# ASSIGNMENT
What is needed is an exact copy of every line from the one containing "tax: 10% = 108.78 -> 10% = 80.13" through the end of the entries; please set it down without any pictures.

# Detected change data
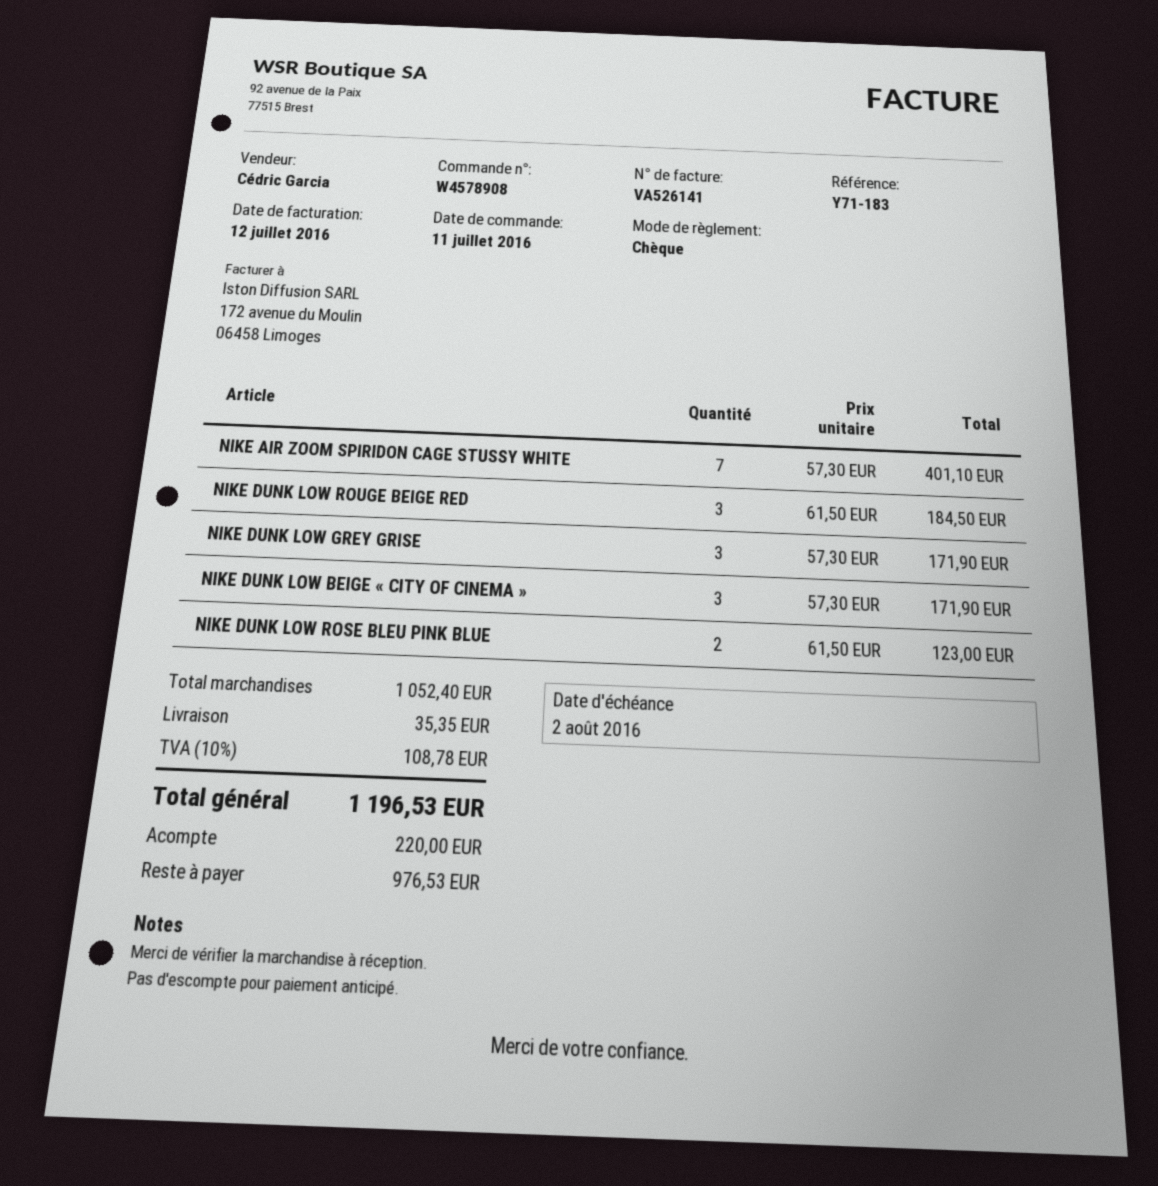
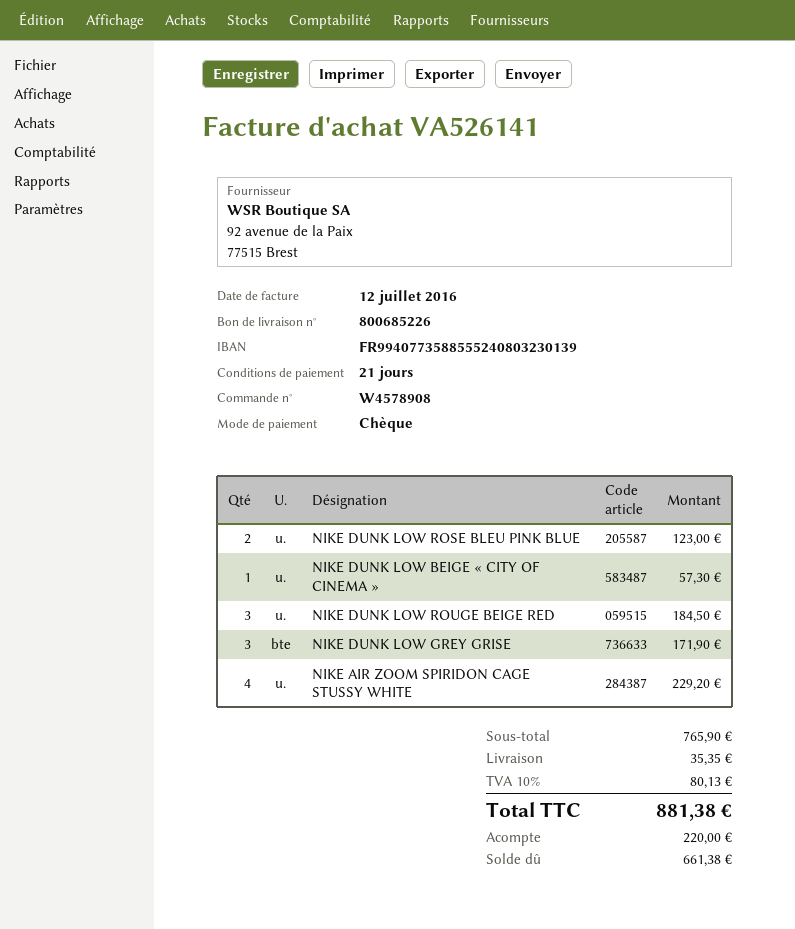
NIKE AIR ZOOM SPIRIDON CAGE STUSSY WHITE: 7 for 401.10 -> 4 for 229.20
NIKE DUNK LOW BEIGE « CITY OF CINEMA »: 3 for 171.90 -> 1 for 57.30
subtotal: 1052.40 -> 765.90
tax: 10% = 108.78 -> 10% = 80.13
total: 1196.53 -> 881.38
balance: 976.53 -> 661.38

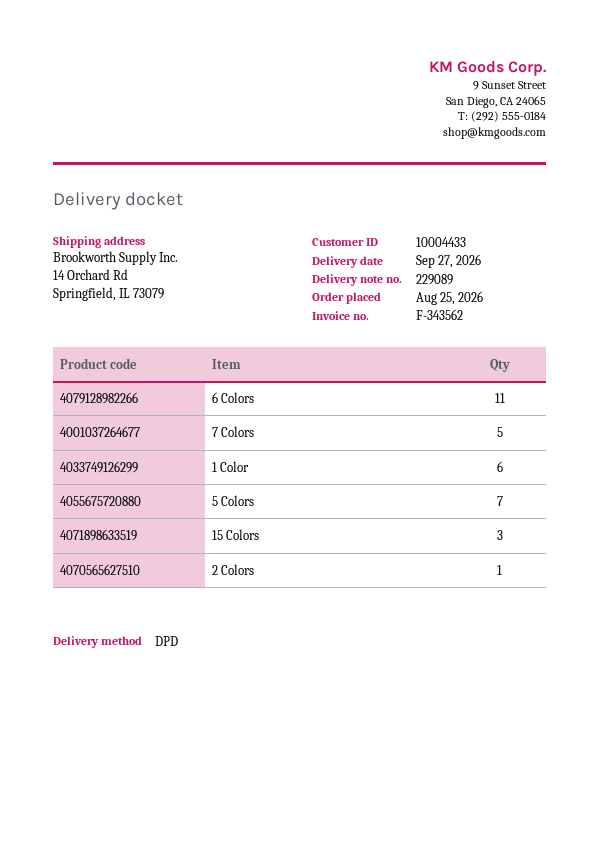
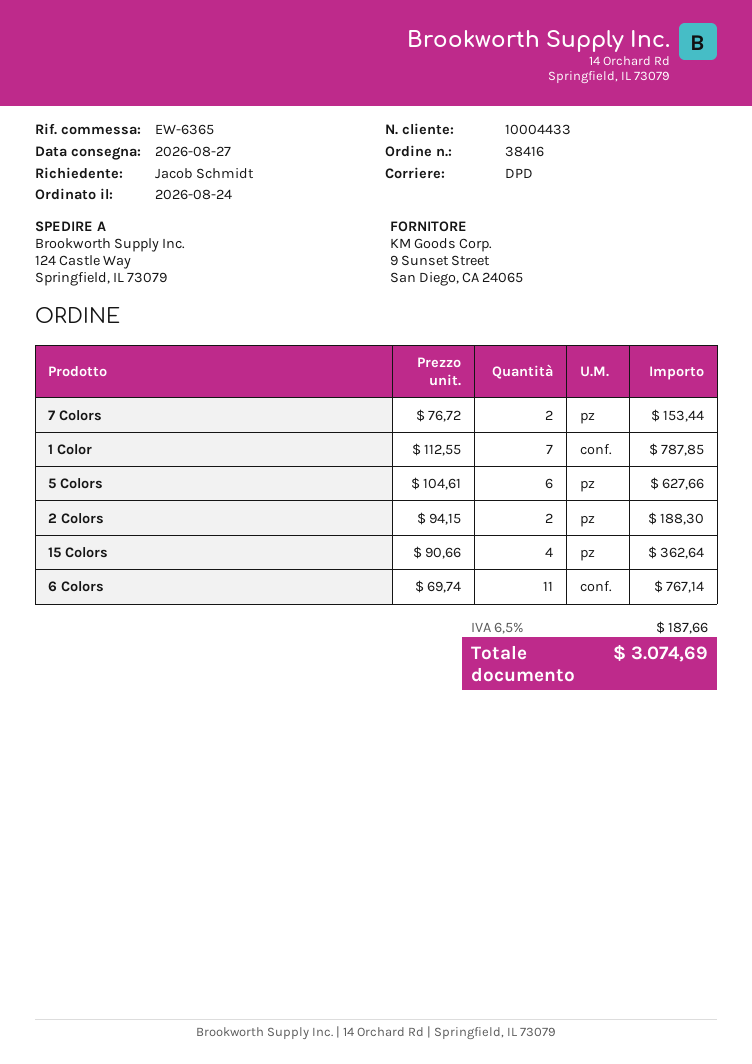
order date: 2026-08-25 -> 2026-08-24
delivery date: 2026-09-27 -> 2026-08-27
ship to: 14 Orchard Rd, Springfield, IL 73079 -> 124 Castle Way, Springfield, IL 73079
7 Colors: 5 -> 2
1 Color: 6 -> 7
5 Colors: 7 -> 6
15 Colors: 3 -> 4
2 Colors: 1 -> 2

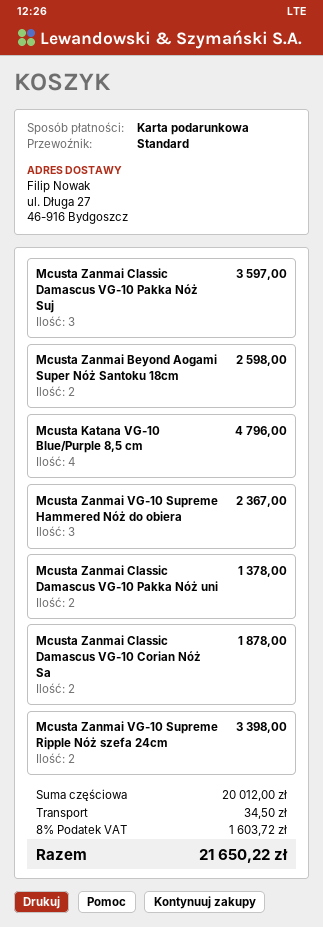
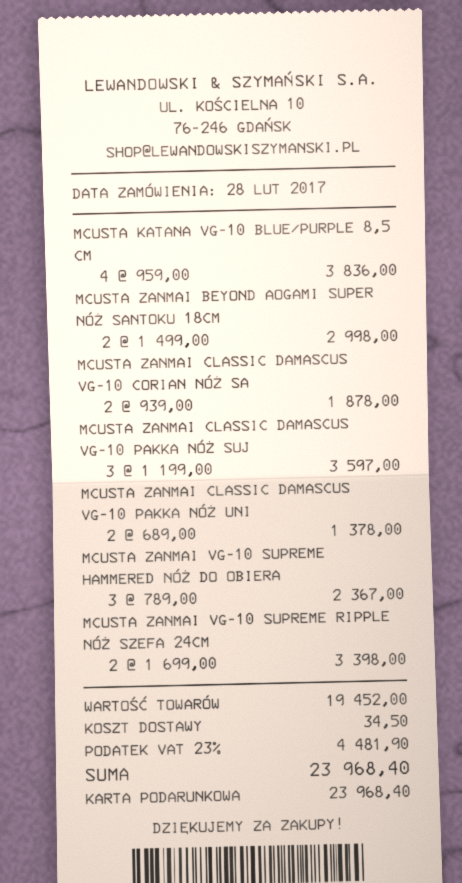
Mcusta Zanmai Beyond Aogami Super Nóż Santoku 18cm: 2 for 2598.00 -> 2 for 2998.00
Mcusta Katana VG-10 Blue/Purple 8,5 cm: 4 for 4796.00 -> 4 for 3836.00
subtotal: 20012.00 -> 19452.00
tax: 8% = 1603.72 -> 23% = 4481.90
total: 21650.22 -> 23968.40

# SOLUTION
tax: 10% = 108.78 -> 10% = 80.13
total: 1196.53 -> 881.38
balance: 976.53 -> 661.38

order date: 2026-08-25 -> 2026-08-24
delivery date: 2026-09-27 -> 2026-08-27
ship to: 14 Orchard Rd, Springfield, IL 73079 -> 124 Castle Way, Springfield, IL 73079
7 Colors: 5 -> 2
1 Color: 6 -> 7
5 Colors: 7 -> 6
15 Colors: 3 -> 4
2 Colors: 1 -> 2

Mcusta Zanmai Beyond Aogami Super Nóż Santoku 18cm: 2 for 2598.00 -> 2 for 2998.00
Mcusta Katana VG-10 Blue/Purple 8,5 cm: 4 for 4796.00 -> 4 for 3836.00
subtotal: 20012.00 -> 19452.00
tax: 8% = 1603.72 -> 23% = 4481.90
total: 21650.22 -> 23968.40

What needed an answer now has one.